[PATCH v2 1/2] ARM: shmobile: r8a7740: Add Suspend-To-RAM A3SM

Fri Apr 12 10:26:50 EDT 2013

On Thu, Apr 11, 2013 at 03:07:43PM +0100, Bastian Hecht wrote:

[...]

> diff --git a/arch/arm/mach-shmobile/sleep-r8a7740.S b/arch/arm/mach-shmobile/sleep-r8a7740.S
> new file mode 100644
> index 0000000..762f978
> --- /dev/null
> +++ b/arch/arm/mach-shmobile/sleep-r8a7740.S
> @@ -0,0 +1,72 @@
> +/*
> + * Low level sleep code for the SoC r8a7740
> + *
> + * Copyright (C) 2013 Bastian Hecht
> + *
> + * This file is subject to the terms and conditions of the GNU General Public
> + * License.  See the file "COPYING" in the main directory of this archive
> + * for more details.
> + */
> +
> +#include <linux/linkage.h>
> +#include <linux/init.h>
> +#include <asm/memory.h>
> +
> +#ifdef CONFIG_SUSPEND
> +
> +/* r8a7740_shutdown expects L2 to be flushed */
> +	.text
> +ENTRY(r8a7740_shutdown)
> +	stmfd   sp!, {r4-r12, lr}
> +
> +	/* make sure the stack stays intact */
> +	bl      v7_flush_dcache_all
> +

Why do not you move the cache flush above after clearing the C bit ?
You must not push on the stack _after_ clearing the C bit and before
cleaning the cache, that's the only requirement (well basically you
should not write any data and do not rely on any dirty data sitting
in the cache, since with the C bit cleared as I already said A9 L1
D-cache is not searched).

AS long as, with C bit cleared, you do NOT push on the stack before
cleaning the cache, your cache flushing routine will clean data to DRAM,
so you are fine. v7_flush_dcache_all does not use the stack.

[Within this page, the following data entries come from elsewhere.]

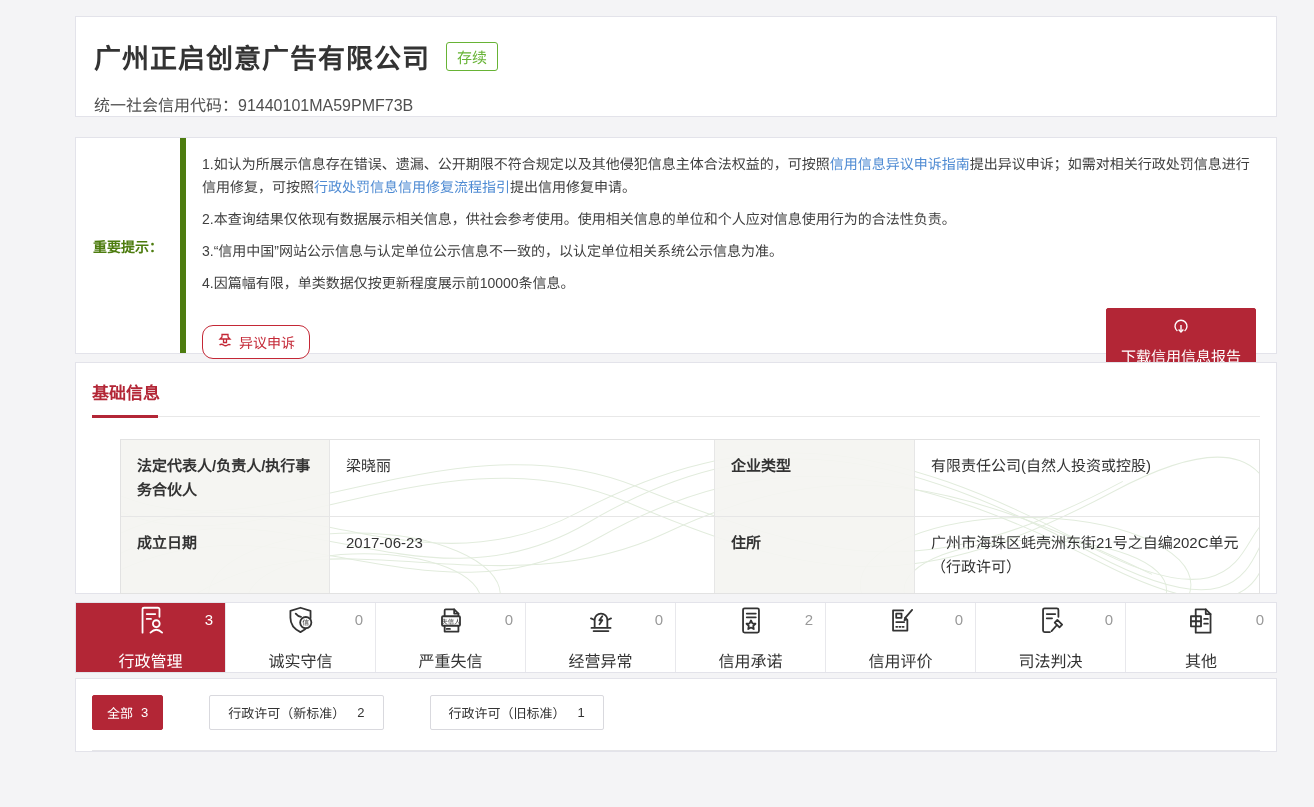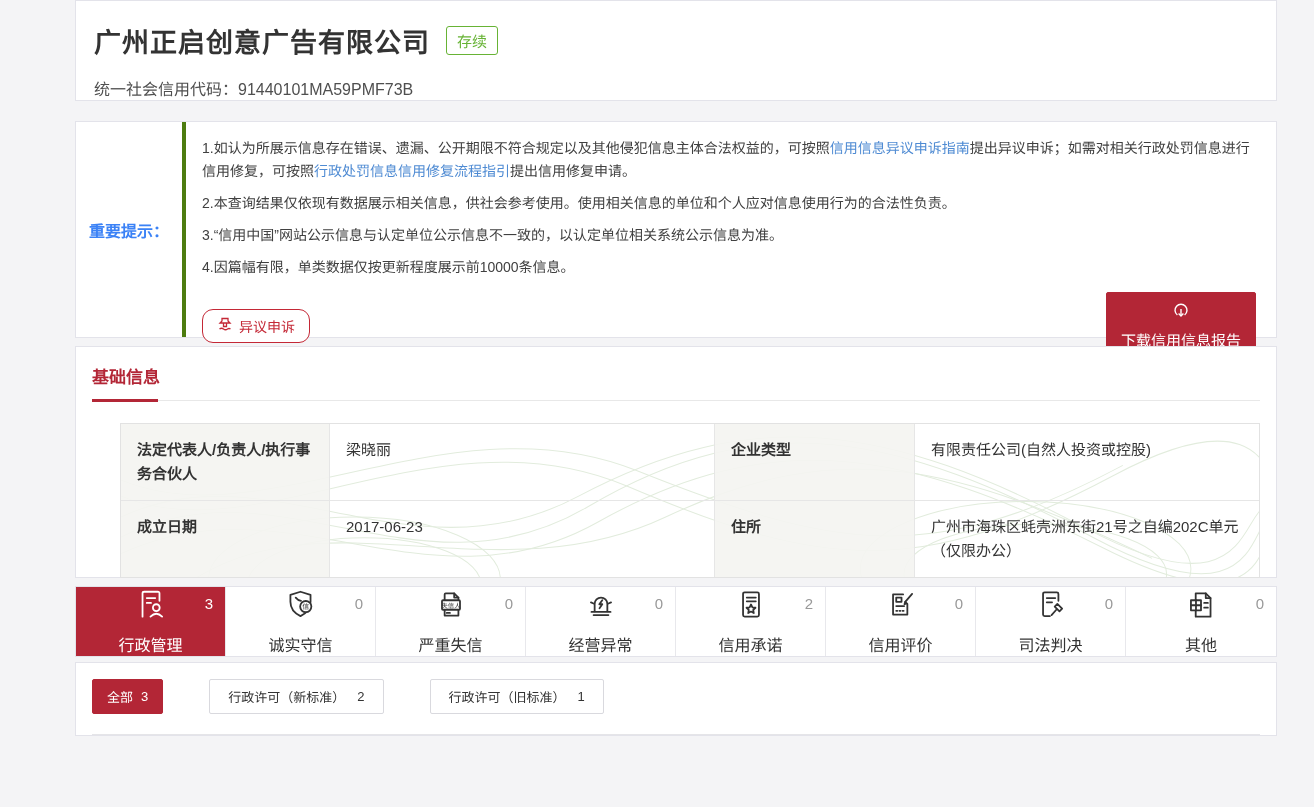"广州正启创意广告有限公司" .page { padding-top: none -> 16px }
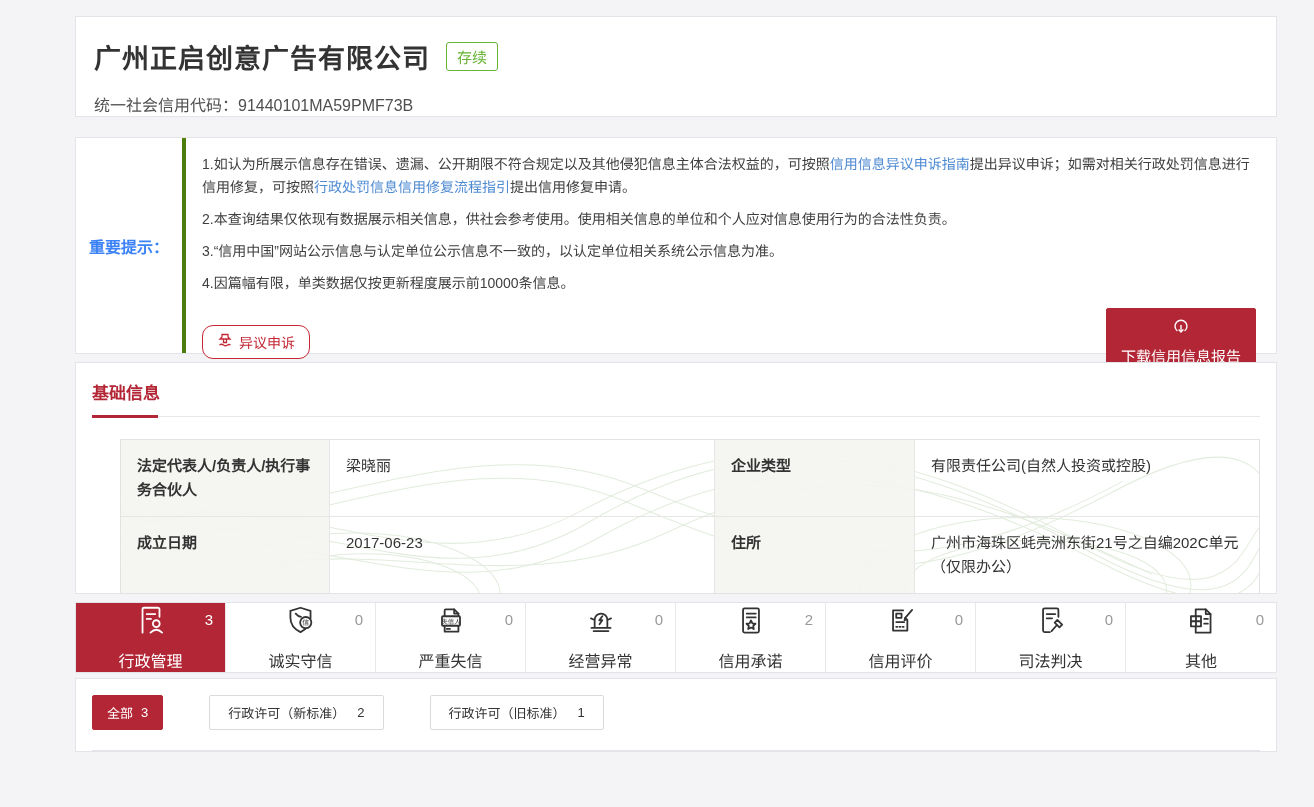"重要提示：" .notice-label { border-right: 4px solid #4d7c0f -> 6px solid #4d7c0f; color: #3b82f6 -> #4d7c0f; font-size: 16px -> 14px }
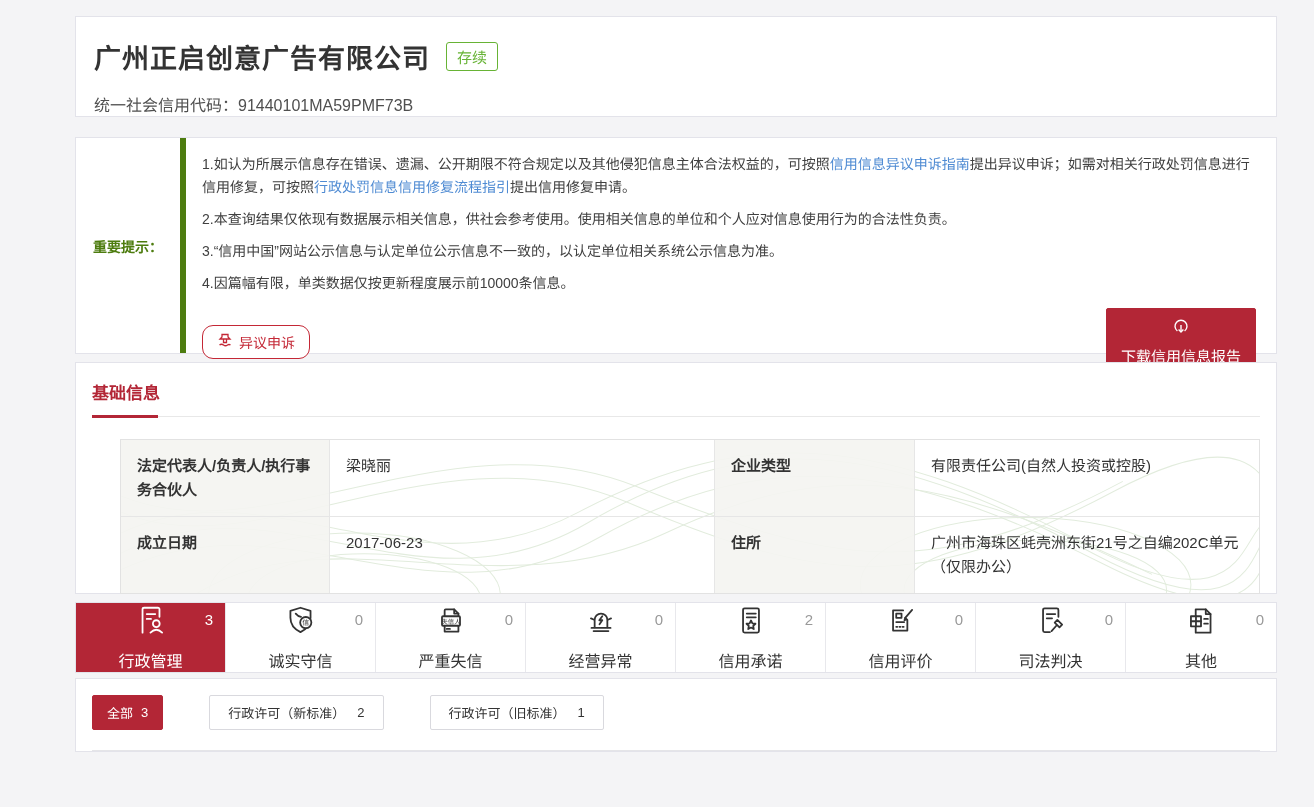"广州市海珠区蚝壳洲东街21号之自编202C单元（仅限办公）" div.cell { text: 仅限办公 -> 行政许可 }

	mrc	p15, 0, r0, c1, c0, 0
	bic	r0, r0, #(1 << 2)		@ Disable the C bit
	mcr	p15, 0, r0, c1, c0, 0
	isb
	bl      v7_flush_dcache_all

This code snippet will do and it is compliant with the SMP procedure,
I do not want people to copy'n'paste code that does not work on SMP,
I know this code runs on UP so the sequence above is safe, but why not make
the sequence identical for both UP/SMP ?

> +	/*
> +	 * Clear the SCTLR.C bit to prevent further data cache
> +	 * allocation. Clearing SCTLR.C would make all the data accesses
> +	 * strongly ordered and would not hit the cache.
> +	 */
> +	mrc	p15, 0, r0, c1, c0, 0
> +	bic	r0, r0, #(1 << 2)		@ Disable the C bit
> +	mcr	p15, 0, r0, c1, c0, 0
> +	isb
> +
> +	/*
> +	 * We don't issue another v7_flush_dcache_all here as seen in many
> +	 * other places as we have a UP core and the L1 could not soak up
> +	 * data from other L1 caches in the meantime.
> +	 */
> +
> +	bl	cpu_v7_do_idle
> +
> +	/* in rare cases when WFI fails we end up here and restore things */

I am still baffled by this "wfi failures" and how hardware can manage
this situation _properly_, if you can explain to me how this works
that would be grand. This code is also called by CPUidle right ? So,
IRQs can still cause wfi completion, there has to be a handshake between
the core and power controller to prevent the CPU from being shutdown
while executing code (power down command sent, standbywfi asserted and
then released following wfi completion).

Anyway, I do not like the code sequence (and I know that eg OMAP4 executes
the same code) above because again, it works on UP, but people might be
tempted to copy'n'paste it to their SMP implementation (with the addition
of SMP bit restore in ACTLR).

OMAP4 sequence is missing TLB flush since the core runs for a time window with
incoherent TLBs (out of SMP). It works because other cores can't update
their page tables while the core exiting wfi is running out of coherency
(ie coupled idle C-states, either all CPUs down or no CPU down), but
again, that code should not be copied verbatim since it fails to flush
TLBs, AFAIK.

Again, you are running a UP kernel so this code does not suffer from
the same problem, but if this code is copied and used on SMP platforms then
we do have problem and that has to be prevented.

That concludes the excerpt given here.